WL#5624: Collation customization improvements

Affects: Server-5.6   —   Status: Complete   —   Priority: Medium

We have a few feature requests for more language collations.
Some of the feature requests even include a modified Index.xml
file which is supposed to add a collation for a certain
language according to the manual article "Adding a UCA
collation to a Unicode Character Set". But it does not always work,
because we do not support a few collation customization 
features widely used in world languages.

This task will not add any particular language collations.
The goal of this task is to extend the MySQL collation
customization system so more people can simply download
a collation definition from Unicode's Common Locale
Data Repository and paste its relevant part into Index.xml
file (namely, the part between <rules> and </rules> tags).

This WL uses Unicode's TR35, whose version at time of writing was 1.8.1:
The most important missing features are:

1. Long contractions - reset to more than 2 characters

  LDML  Example: <reset>abc</reset><p>z</p>
  Basic Example: &abc < z
This puts character 'z' primary greater than
a sequence of three characters a,b,c.
We'll support up to six character long contractions.

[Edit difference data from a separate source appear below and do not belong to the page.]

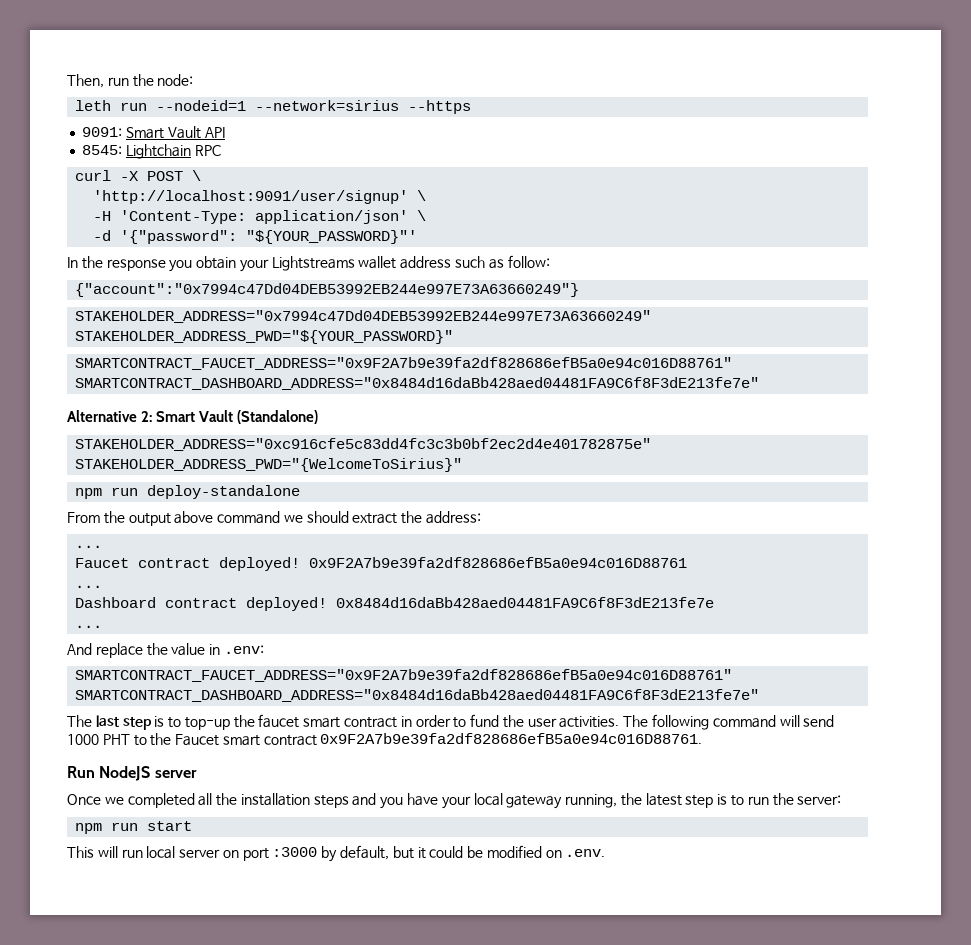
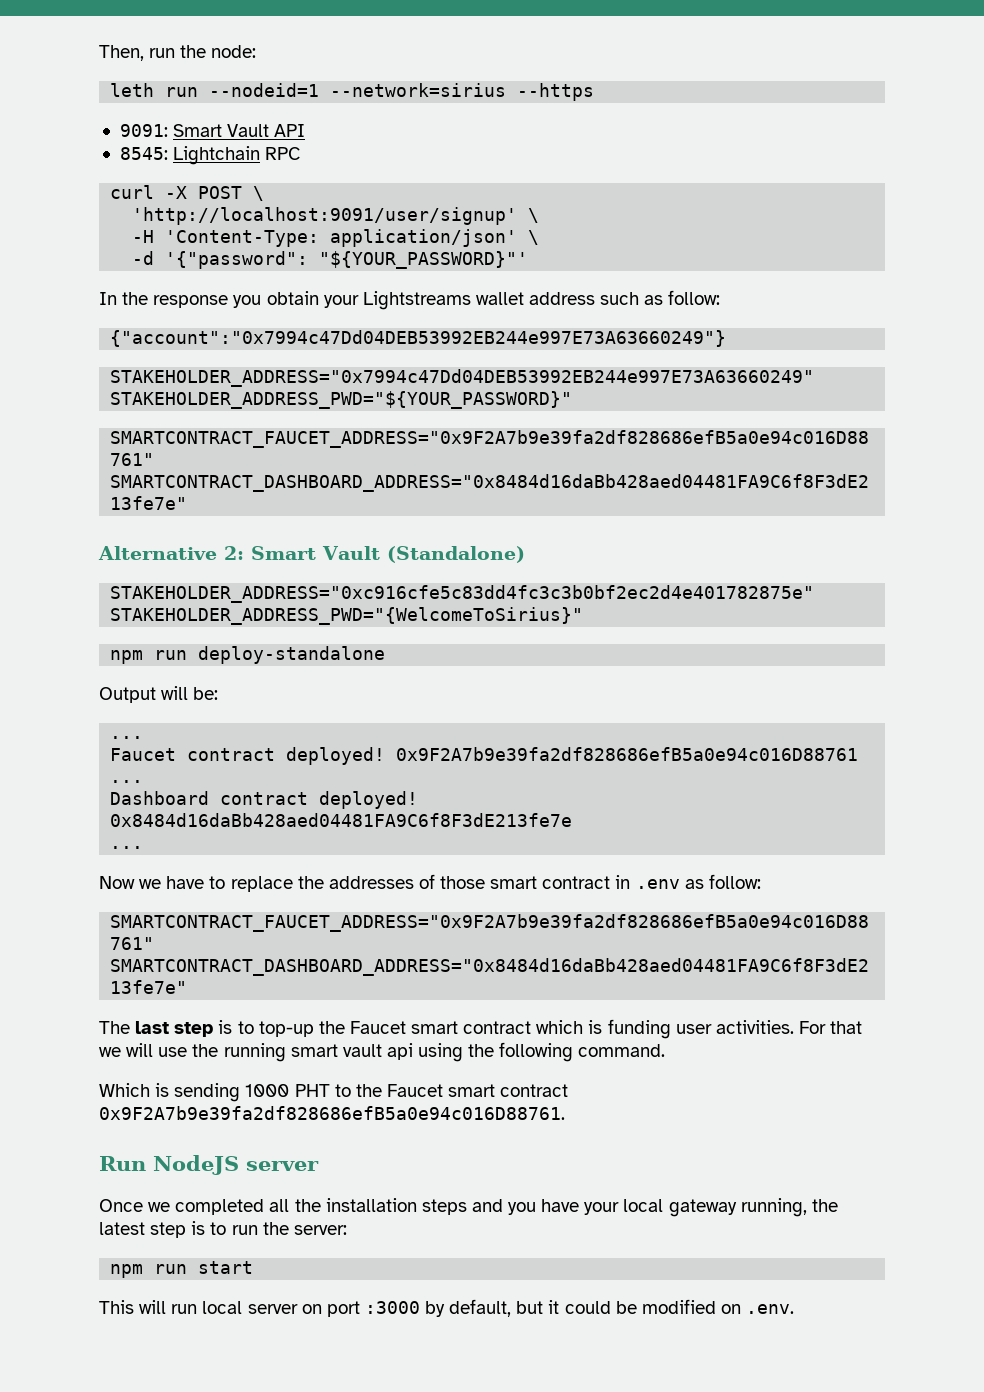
[67,511,482,526] From the output above command we should extract the address: -> [99,686,219,703] Output will be:
[67,643,264,658] And replace the value in .env: -> [99,874,761,892] Now we have to replace the addresses of those smart contract in .env as follow:
[258,714,835,730] faucet smart contract in order to fund the user activities. The following command will send -> [349,1019,863,1039] [99,1042,666,1062] [99,1083,241,1102] Faucet smart contract which is funding user activities. For that we will use the running smart vault api using the following command. // Which is sending

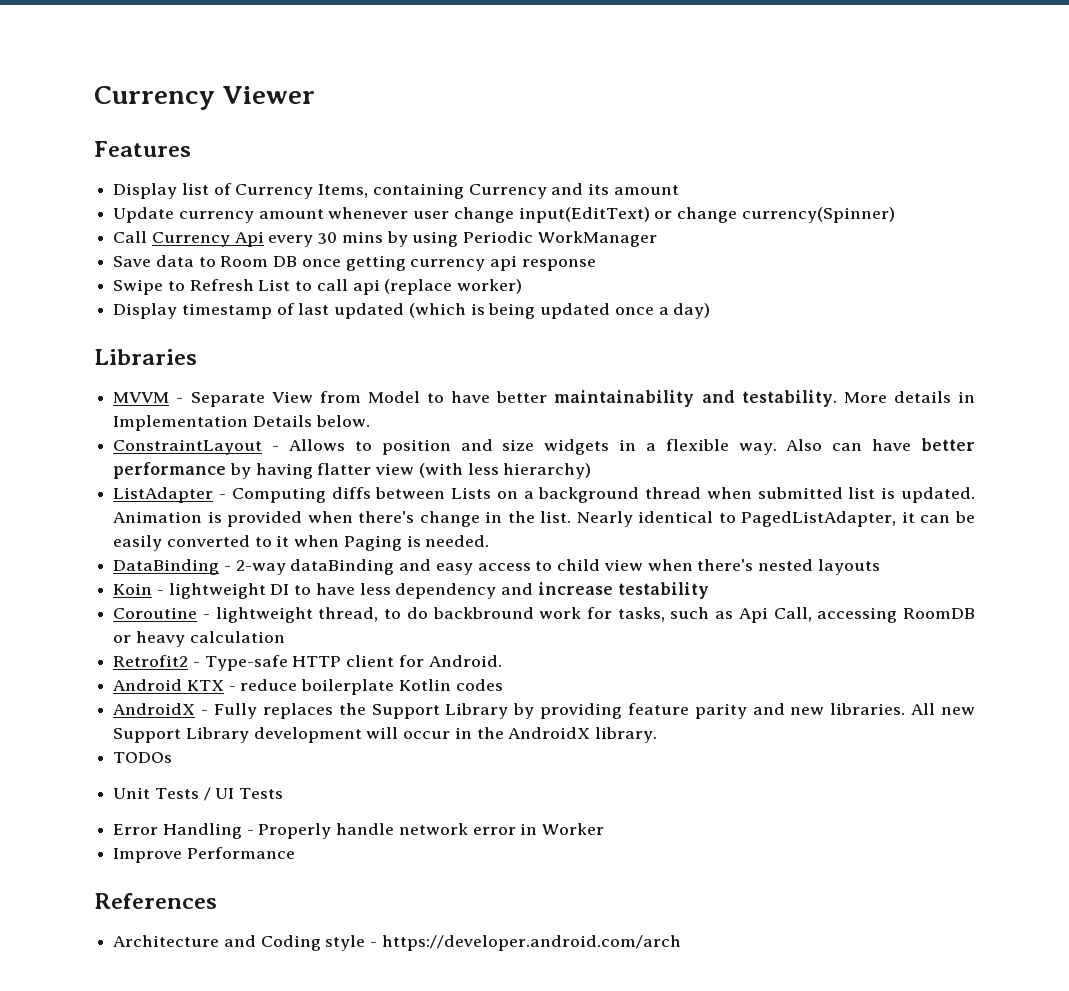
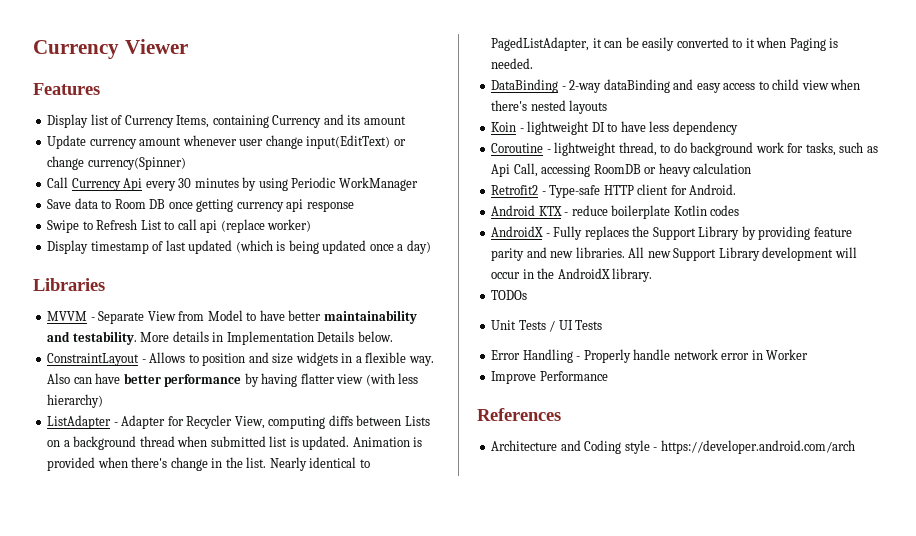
[341,231,383,243] mins -> [194,178,239,188] minutes
[231,487,326,503] Computing -> [121,415,326,429] Adapter for Recycler View, computing
[501,582,709,599] and increase testability -> (738, 128) none
[432,607,534,619] backbround -> [690,142,754,156] background

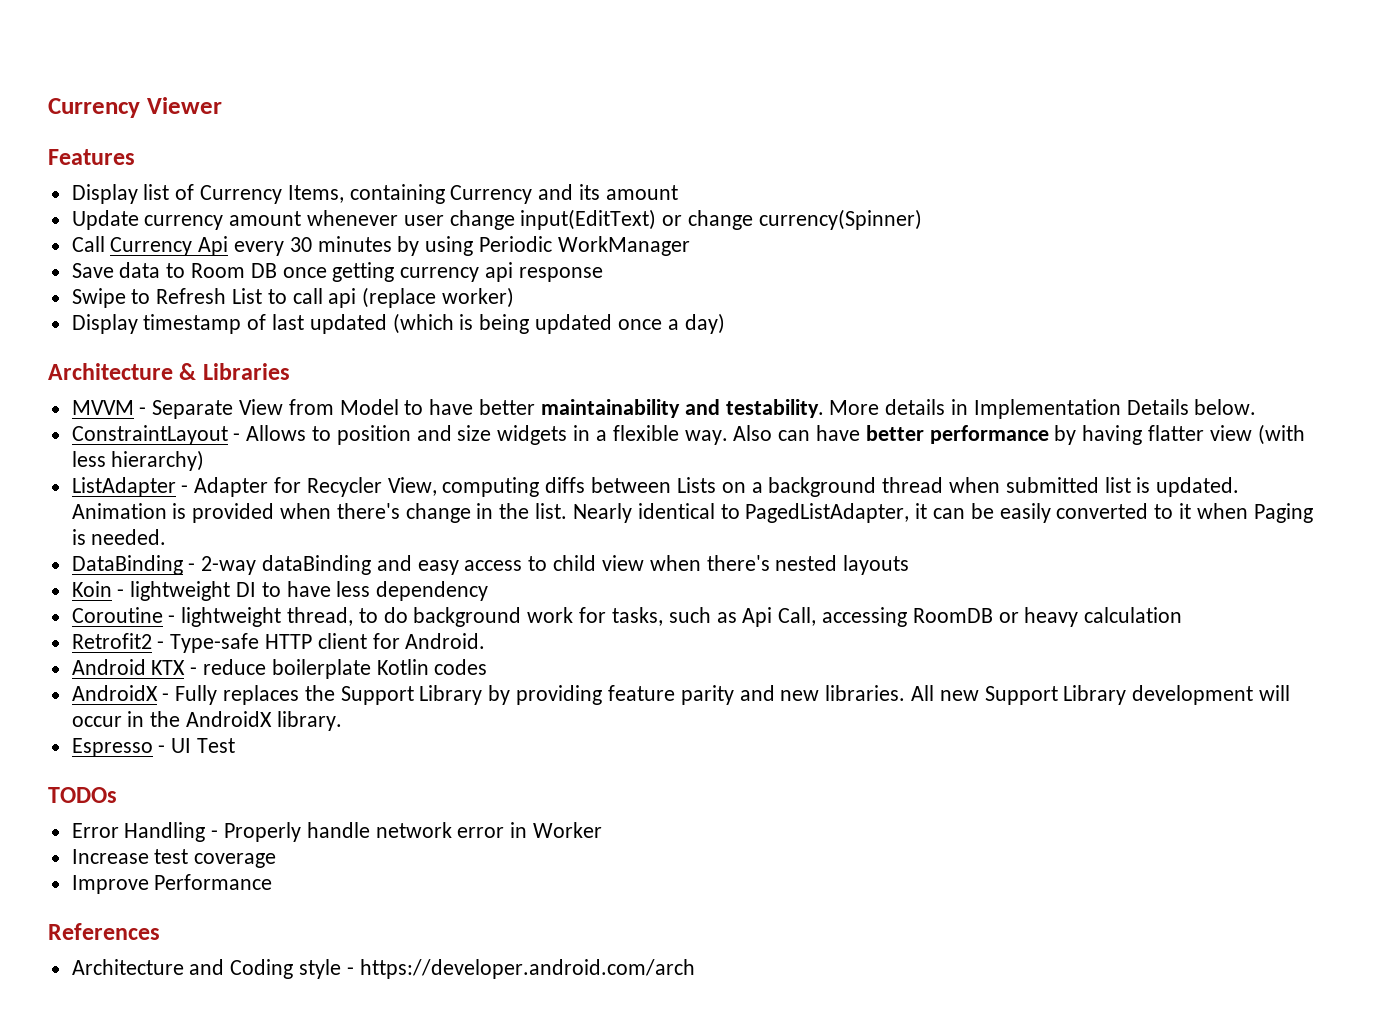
(431, 247) none -> [48,363,197,380] Architecture &
[491,290,528,300] [491,320,603,332] TODOs // Unit Tests / UI Tests -> [71,738,236,757] [48,787,117,803] Espresso - UI Test // TODOs
(809, 354) none -> [71,849,277,868] // Increase test coverage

2. Long expansions - shift for a sequence of more than 2 characters

  LDML  Example: <reset>a</reset><p>xyz</p>
  Basic Example: &a < xyz

This puts a sequence of three characters
x,y,z primary greater than character 'a'.
We'll support up to six character long expansions.

3. A combination of N1 and N2:

  LDML  Example: <reset>abc</reset><p>xyz</p>
  Basic Example: &abc < xyz

This puts a sequence of three characters 'xyz' primary greater
than a sequence of three characters 'abc'.

4. Reset before

  <reset before="primary">
  <reset before="1">

  <reset before="secondary">
  <reset before="2">

  <reset before="tertiary">
  <reset before="3">

  <reset before="quaternary">
  <reset before="4">

  &[before primary]
  &[before 1]

  &[before secondary]
  &[before 2]

  &[before tertiary]
  &[before 3]

  &[before quaternary]
  &[before 4]

  LDML  Example: <reset before="primary">a</reset><p>b</p>
  Basic Example: &[before 1]a < b

  puts letter 'b' immediately before 'a' on primary level.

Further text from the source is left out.